Never enter into a real estate deal unless you have at least two exit strategies: Plan A, typically for selling the property at a profit, and Plan B, just in case Plan A doesn’t pan out. Your Plan B may be to lease the property, live in it, or sell it for slightly less than you planned to sell it for, but you should always have a Plan B, because real estate transactions and markets aren’t always predictable.

      Investigating the situation and the homeowners

      The more you know about the homeowners and their situation, the better able you are to assist them in extricating themselves from their current predicament. Unfortunately, homeowners who are facing foreclosure often feel isolated, ashamed, resentful, and defensive. They may not be very forthcoming about the details that landed them in their current situation, and they may see you as merely an opportunist who’s trying to sell their property out from under them.

      When you meet with homeowners, listen at least twice as much as you talk, and try to gather the information like the following that can enable you to provide more valuable guidance and assistance:

       The total amount owed on the first mortgage and all other liens on the property, including any back taxes owed

       The current monthly payment on the house and on any other outstanding loans

       The names and contact information for all lienholders (lenders, contractors, and others who have a claim on the property)

       The amount of time before the property goes up for auction

       The value of any possessions the homeowners have that can be liquidated

       A list of any family members who may be able to help

       A clear idea of what the homeowners see as their options, such as selling the house, moving to a rental unit, relocating, or scaling down to a smaller house

      This brief list can start you on your information-gathering mission, but as you talk with the homeowners, other issues and opportunities often present themselves. Create a thorough record of your discussions with the homeowners so that you can begin to paint a portrait of them in your mind. The more information you have, the more creative you can be in developing viable solutions. See Chapter 9 for additional details.

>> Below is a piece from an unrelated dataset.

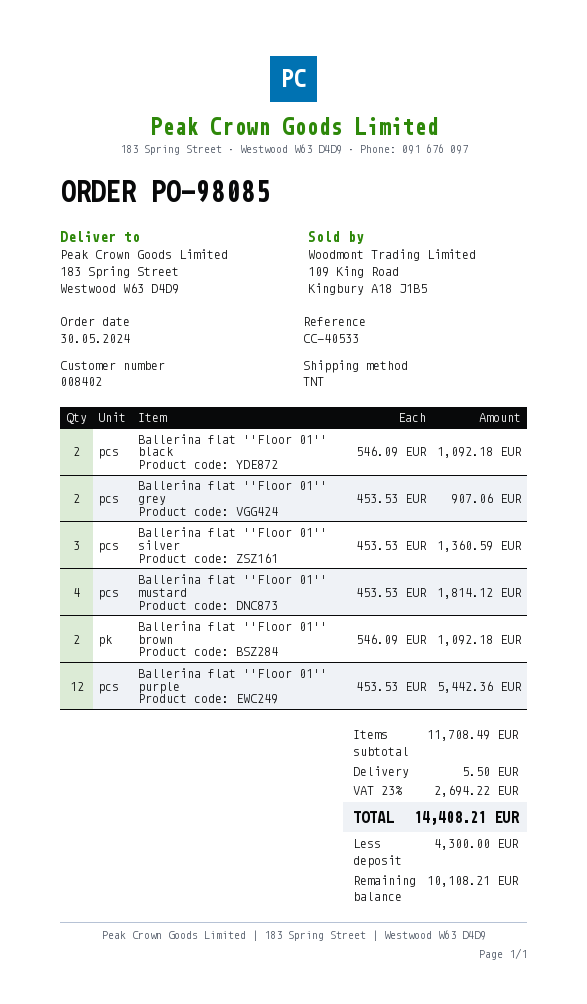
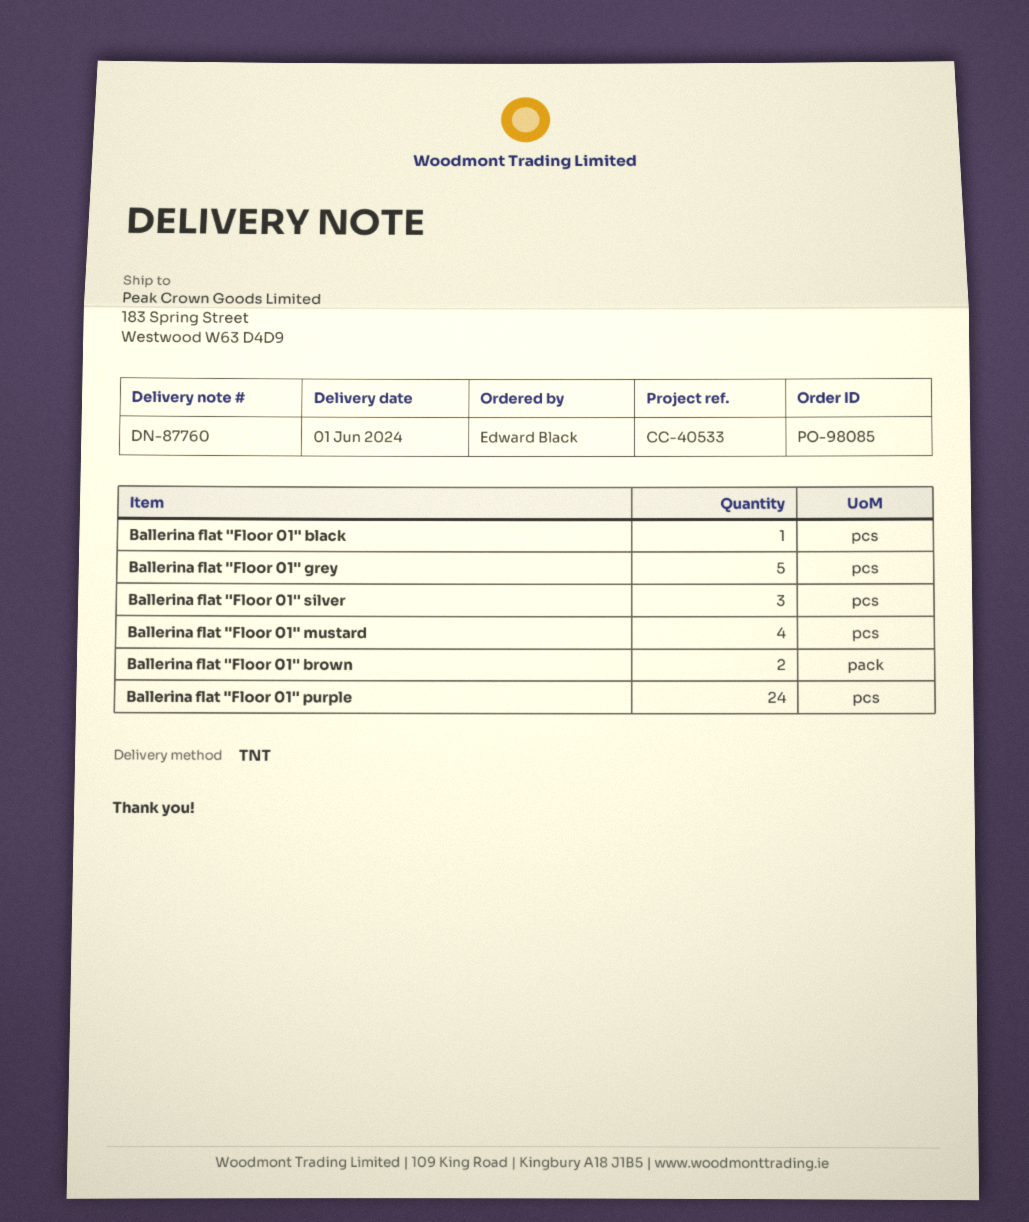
Ballerina flat ''Floor 01'' black: 2 -> 1
Ballerina flat ''Floor 01'' grey: 2 -> 5
Ballerina flat ''Floor 01'' purple: 12 -> 24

      Even the coldest and most calculating real estate investors become enthusiastic about properties. They may fall in love with a particular house or simply get so caught up in the heat of an auction that they bid too much for a property. Then they have to work twice as hard to make a profit on it.

      

Before you bid on a property or make an offer to the homeowners, you should have a clear idea of how much you can afford to pay for a property to earn the desired return on your investment — usually, no less than 20 percent. Write down the amount, and make a firm commitment to yourself to stick to it. Bid or offer no more than your upper limit, no matter how hyped you become during the bidding or negotiations.